Mais une puissance émergente se doit de disposer d’autres atouts pour convaincre sur le plan mondial. Aussi, à l’instar de l’Inde avec son Bollywood, le Brésil s’est-il lancé avec succès dans la culture de masse. Et, ces jours-ci, un feuilleton est en train de battre tous les reccords sur le petit écran ici et dans tout le sous-continent. « Au cœur du péché » passionne les téléspectateurs de toutes les classes sociales et inscrit, dans le cerveaux et dans les cœurs, les traditions culturelles de ce vaste et énigmatique pays. La recette n’est pas terrible : une histoire d’amour entre un blanc, Paco, et une noire, Preta, un enfant du nom de Rai, fils du couple, métis dont l’intelligence éblouit ses interlocuteurs, mais dont on attend le test d’ADN pour savoir s’il héritera de la fortune de son grand-père. Et autour de ce noyau, une constellation de familles aux pratiques singulières, proches du folklore local.

Des « albums de famille » qui pourraient avoir pour cadre n’importe quel quartier de Port-au-Prince. Des situations cocasses ou tragiques qui rappellent les « zen » et les « lodyans » haïtiennes, en tout cas, plus proches des téléspectateurs haïtiens que les « soap-operas » américains déjà passablement très suivis. Le public haïtien est plus proche des scènes de condomble ou de senteria qui parcourent le feuilleton que des affres du milliardaire texan dans Dallas.

Et puis l’intrigue, facile, est servie quand même par un jeu remarquable d’acteurs qui donnent à voir les progrès du professionnalisme dans le monde du spectacle au Brésil.

Après le football, la lutte, dominée pendant un temps par les frères Gracie et Carlos, qui s’exporte très bien en Amérique du nord à la faveur des combats violents genre ultimate figting , le feuilleton télévisé devient, pour le Brésil, un avantage comparatif certain pour la promotion de son tourisme. Tout comme le carnaval, ces nouvelles productions de la télévision brésilienne veinnent enrichir l’arsenal du « soft power » brésilien.

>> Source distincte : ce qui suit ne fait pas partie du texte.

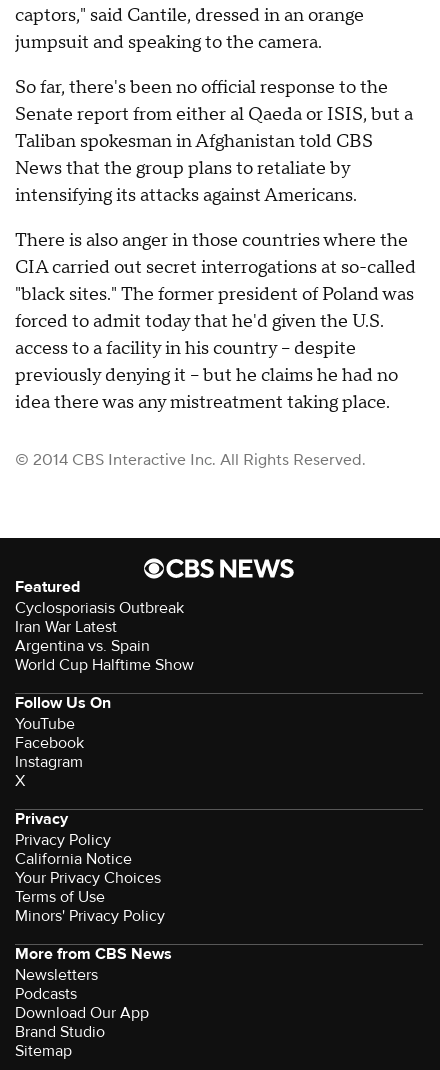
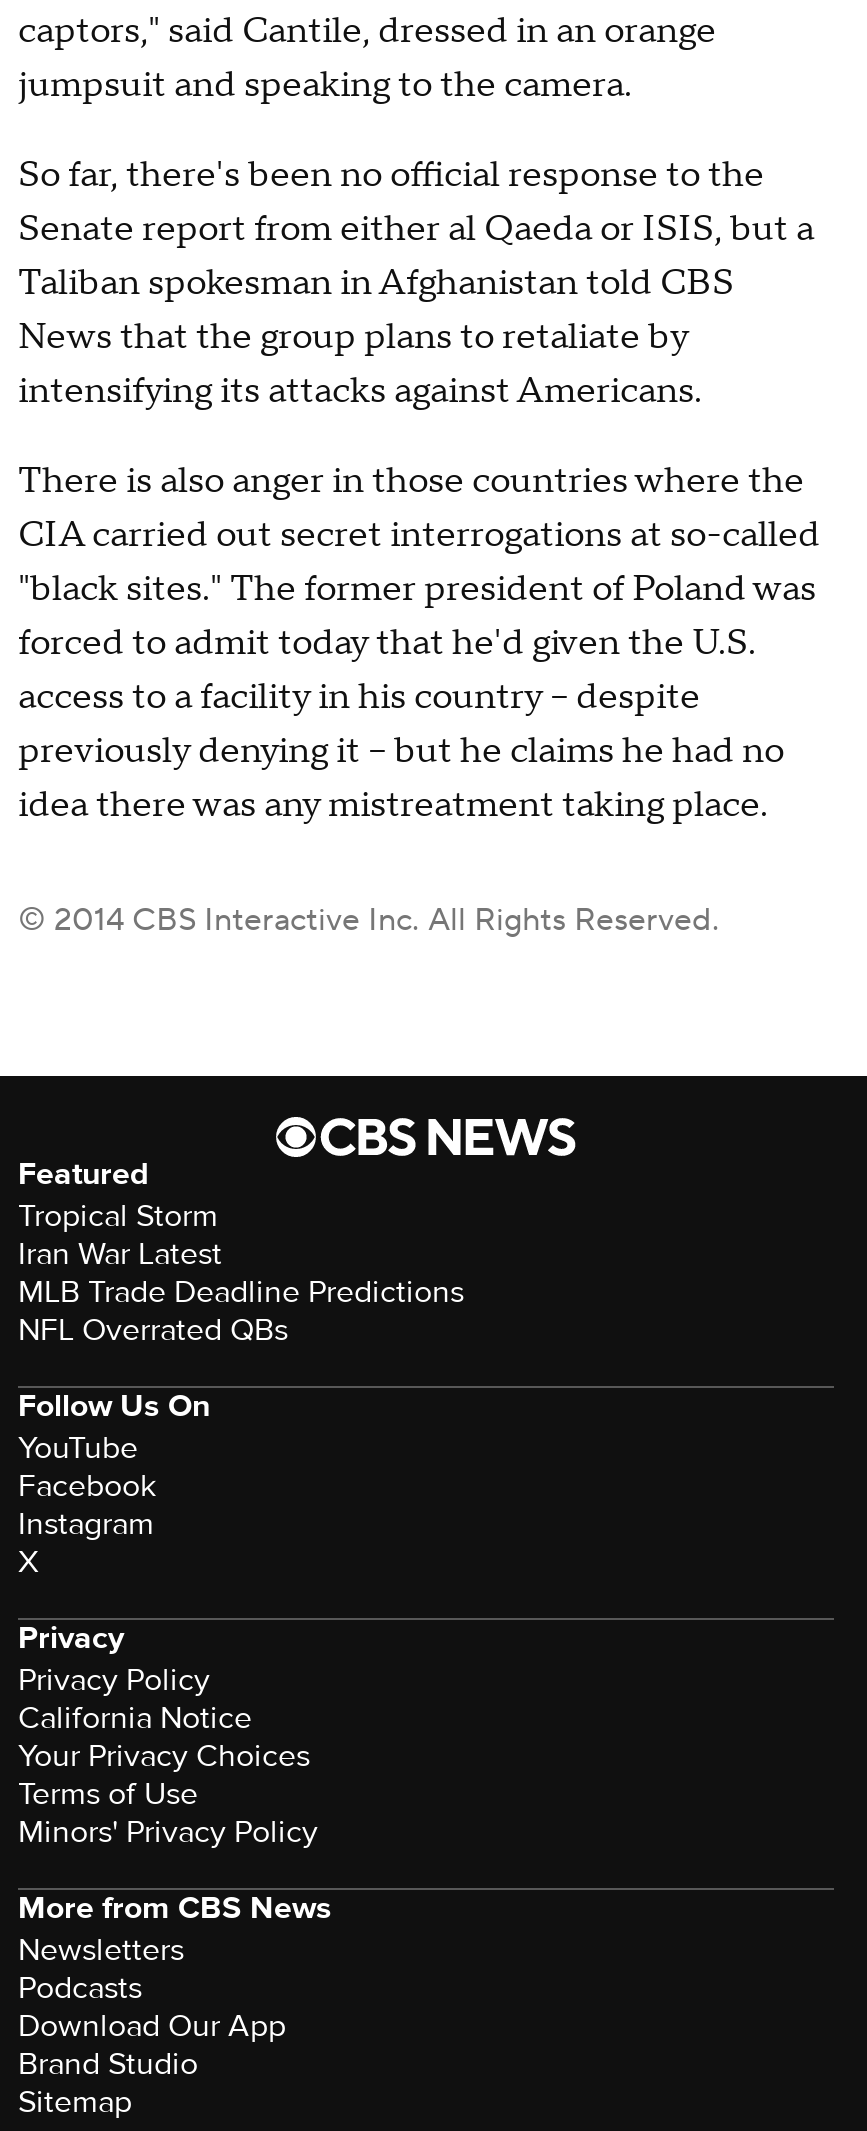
- Cyclosporiasis Outbreak
+ Tropical Storm

- Argentina vs. Spain
- World Cup Halftime Show
+ MLB Trade Deadline Predictions
+ NFL Overrated QBs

Quand on songe aux ambitions de Brasilia au Conseil de sécurité, on ne peut qu’observer avec attention ce déploiement culturel régional, voire mondial. Le Brésil considère jusqu’ici comme un succès, sa participation à la mission onusienne de stabilisation en Haïti et envisage la crise dans notre pays et sa solution éventuelle comme le premier chapitre d’une nouvelle grammaire des relations internationales. Selon Riccardo Seitenfus, directeur de la faculté de Droit de Santa Maria, le Brésil entend jouer un rôle majeur dans la stabilité régionale et n’écarte pas de jouer un rôle de facilitation dans la guerre civile en Colombie.

Dans ce chassé-croisé de puissances « hard » ou « soft », Haïti doit commencer pregressivement à penser son avenir en développant une politique qui lui permette, un jour, d’exposer au monde sa richesse culturelle et de projeter dans ce domaine une certaine puissance.